November 1, 2017
By Jan Ozer Contributing Editor
Featured Articles

One Title at a Time: Comparing Per-Title Video Encoding Options

The blooper on the right is a bitrate graph (in the Bitrate Viewer application) showing the output of a synthetic test clip that mixes 30 seconds of talking head with 30 seconds of ballet. The concern are the swings in data rate, which can result in frequent ladder switches and stoppages (see my article “Bitrate Control and QoE—CBR is Better”). With capped CRF, you have no control over data rate swings within the file, which is a significant QoE concern for me. As a counterpoint, OVP JW Player uses capped CRF for its per-title encodes, and obviously the group wouldn’t if it caused significant issues.

Capella Systems

Capella Systems’ SABL is a feature of the company’s Cambria FTC encoder, which I tested in a review. SABL assesses video complexity by running a CRF encode of the target clip, and it allows the user to set the duration of the measurement period. If set to a short duration, like 10 seconds, the most complex 10 seconds in the clip determine the data rate of the entire clip. If set to a longer duration, say, 2 minutes, then a short, complex section won’t impact the overall data rate that much, but might look a bit degraded after the encode.
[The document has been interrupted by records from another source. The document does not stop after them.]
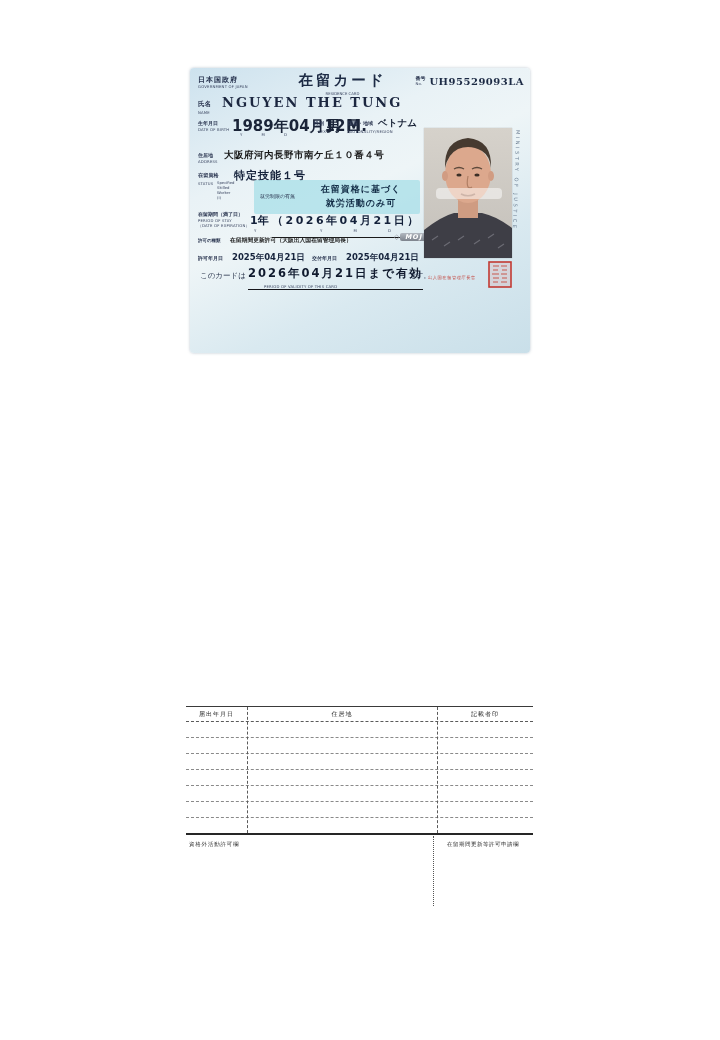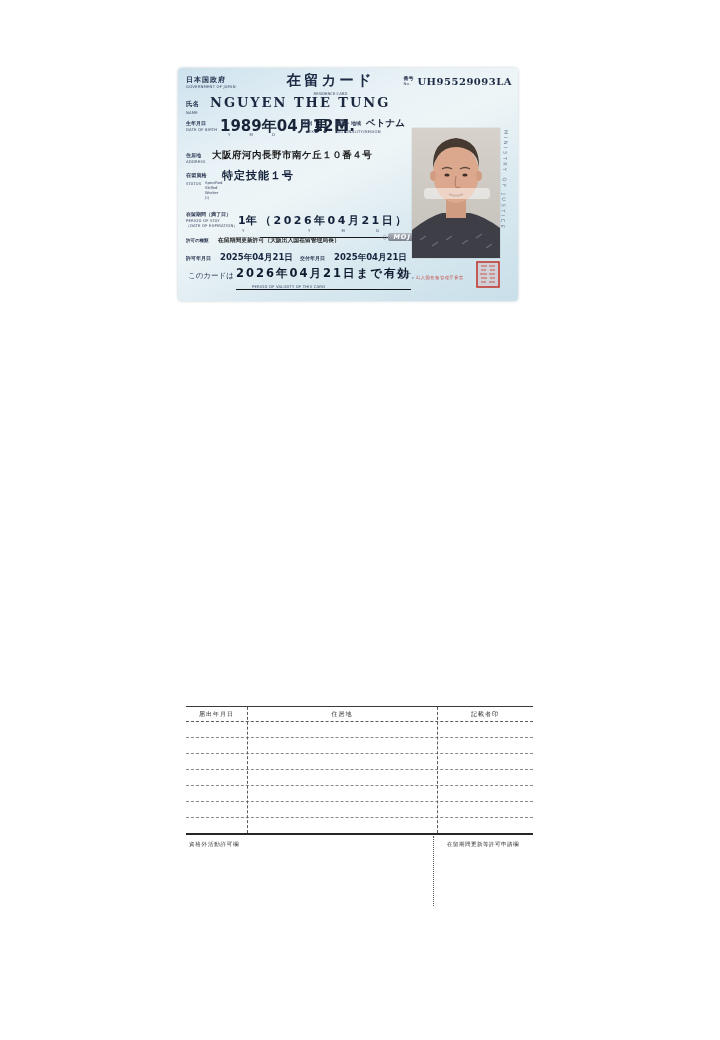--- a/index.html
+++ b/index.html
@@ -1,20 +1,20 @@
 <!DOCTYPE html>
 <html><head>
 <meta charset="utf-8">
 <style>
   html,body { margin:0; padding:0; background:#fff; }
   .page { position:relative; width:720px; height:1040px; background:#ffffff;
           font-family:"DejaVu Sans", sans-serif; color:#222; overflow:hidden; }
 
   
-  .card { position:absolute; left:178px; top:68px; width:340px; height:233px;
+  .card { position:absolute; left:190px; top:68px; width:340px; height:285px;
           background:linear-gradient(155deg,#cde2ee 0%, #e9f2f6 30%, #eef5f7 45%, #d9e9f0 70%, #c9dfe9 100%);
           border-radius:4px; box-shadow:0 0 3px rgba(60,90,120,.35); }
   .card * { position:absolute; white-space:nowrap; }
   .jp-label   { font-size:5px;  color:#2a3550; font-weight:bold; }
   .en-label   { font-size:3.8px; color:#3a4560; letter-spacing:.2px; }
   .gov-jp     { left:8px; top:7px;  font-size:7px; font-weight:bold; color:#26324e; letter-spacing:1px; }
   .gov-en     { left:8px; top:16px; }
   .card-title { left:95px; top:3px; width:115px; text-align:center; }
   .card-title .t-jp { position:static; font-size:14.5px; font-weight:bold; color:#1d2b45; letter-spacing:3px; display:block; }
   .card-title .t-en { position:static; font-size:3.8px; color:#3a4560; display:block; margin-top:1px; }
@@ -150,20 +150,25 @@
     <span class="addr-value">大阪府河内長野市南ケ丘１０番４号</span>
 
     <span class="status-label jp-label">在留資格</span>
     <span class="status-value">特定技能１号</span>
     <span class="status-en en-label">STATUS</span>
     <span class="status-lines">Specified
 Skilled
 Worker
 (i)</span>
 
+    <div class="work-box">
+      <span class="work-label">就労制限の有無</span>
+      <span class="work-value">在留資格に基づく
+就労活動のみ可</span>
+    </div>
 
     <span class="period-label jp-label">在留期間（満了日）</span>
     <span class="period-en1 en-label">PERIOD OF STAY</span>
     <span class="period-en2 en-label">（DATE OF EXPIRATION）</span>
     <span class="period-value">1年</span>
     <span class="period-y en-label">Y</span>
     <span class="period-expiry">（2026年04月21日）</span>
     <span class="period-ymd">Y M D</span>
 
     <span class="perm-label jp-label">許可の種類</span>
Besides setting the measurement duration, you also set how the data rate of the CRF encode, or complexity value, impacts the original encoding ladder. This is shown in Figure 2, where you can see that a value of more than 7000Kbps directs the encoder to shift the data rate of each rung in the encoding ladder by 50 percent. At the other end of the spectrum, Cambria will adjust the data rate of the encoding ladder downward by 50 percent if the complexity value is less than 2000Kbps.

Figure 2. Cambria adjusts the encoding ladder according to complexity value.

The script shown in Figure 2 is completely customizable, and it includes the ability to adjust video resolution based on the complexity value and even to cut rungs below a certain data rate. Unfortunately, I didn’t test either of these capabilities because I didn’t know it was possible, and didn’t think to ask until I analyzed the Brightcove results. By that point, it was too late to retest.

So, for this article, I compared the before and after results using the same number of rungs and resolutions. While this article is moving through the publishing process, I’ll rerun the analysis, and will update the results in the Cambria review on StreamingMedia.com.

To conclude our feature table analysis, Cambria’s data rate control is completely independent of complexity value; you can use CBR, VBR, or a mix on the different rungs in your encoding ladder.

Cambria had a perfect 14–0 record on our box score, and played error-free ball with two home runs. While Cambria’s savings lagged behind those delivered by both other technologies, note that this is a function of the script, not the product. Had I included lower adjustment values (if under 1200, cut to 20 percent of the original bitrate), I could have recouped much of the savings, and I’ll try this for the updated results. There were no saves in our current analysis, but SABL may cut some rungs during our updated tests, which would count as saves.

Cambria had two home runs, which look identical to the left side of Figure 1, and no bloopers, and overall proved to be a steady, reliable performer. Check the Streaming Media website to see if the updated tests show superstar potential.

Brightcove’s Context Aware Encoding

Brightcove’s Context Aware Encoding (CAE) is the newest product in the group, and it’s still in beta, or in the parlance of this article, the preseason. As you can see in Table 3, CAE hit the most home runs and earned the second-most saves, but also recorded the most errors, exclusively in the form of encoding ladder gaps in excess of 2.05x. So it will be interesting to see how CAE performs in the regular season (the product is scheduled to ship in Q4 2017).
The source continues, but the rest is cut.